PROVIDED MATERIAL: Begin
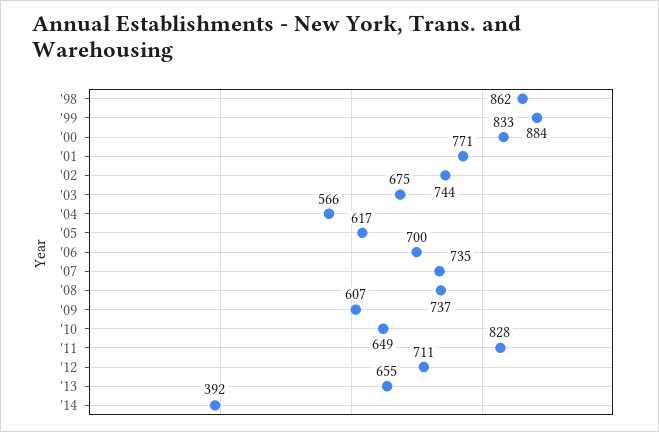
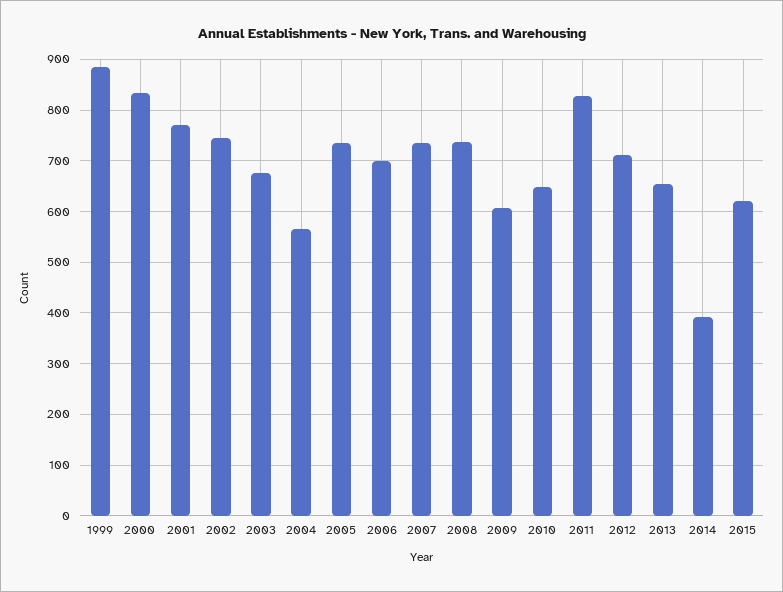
'98: 862 -> none
'05: 617 -> 740
2015: none -> 620

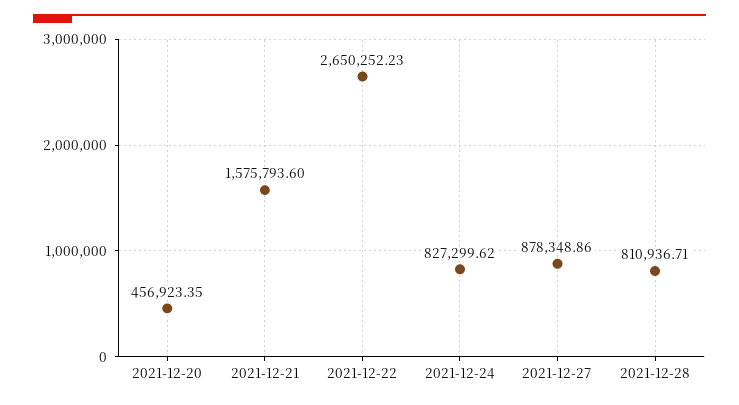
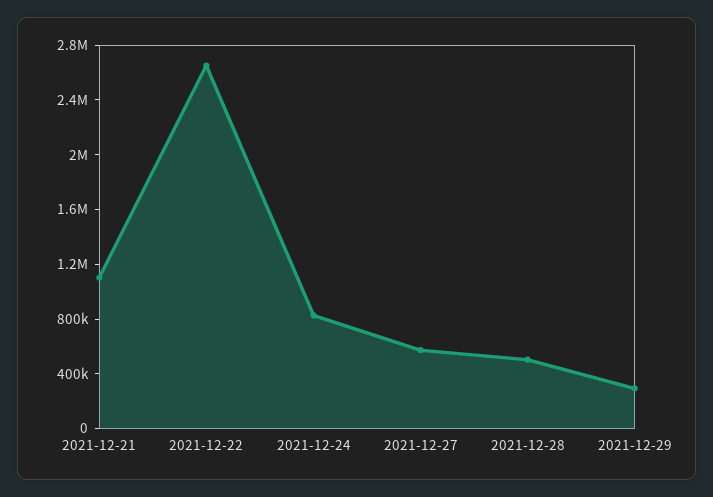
2021-12-20: 456923.35 -> none
2021-12-21: 1575793.6 -> 1100000
2021-12-27: 878348.86 -> 600000
2021-12-28: 810936.71 -> 500000
2021-12-29: none -> 300000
PROVIDED MATERIAL: End
**WHAT THE EXERCISE ASKS:** Supply only the number of lines above in which "none" occurs.

**REPLY TO THE EXERCISE:** 4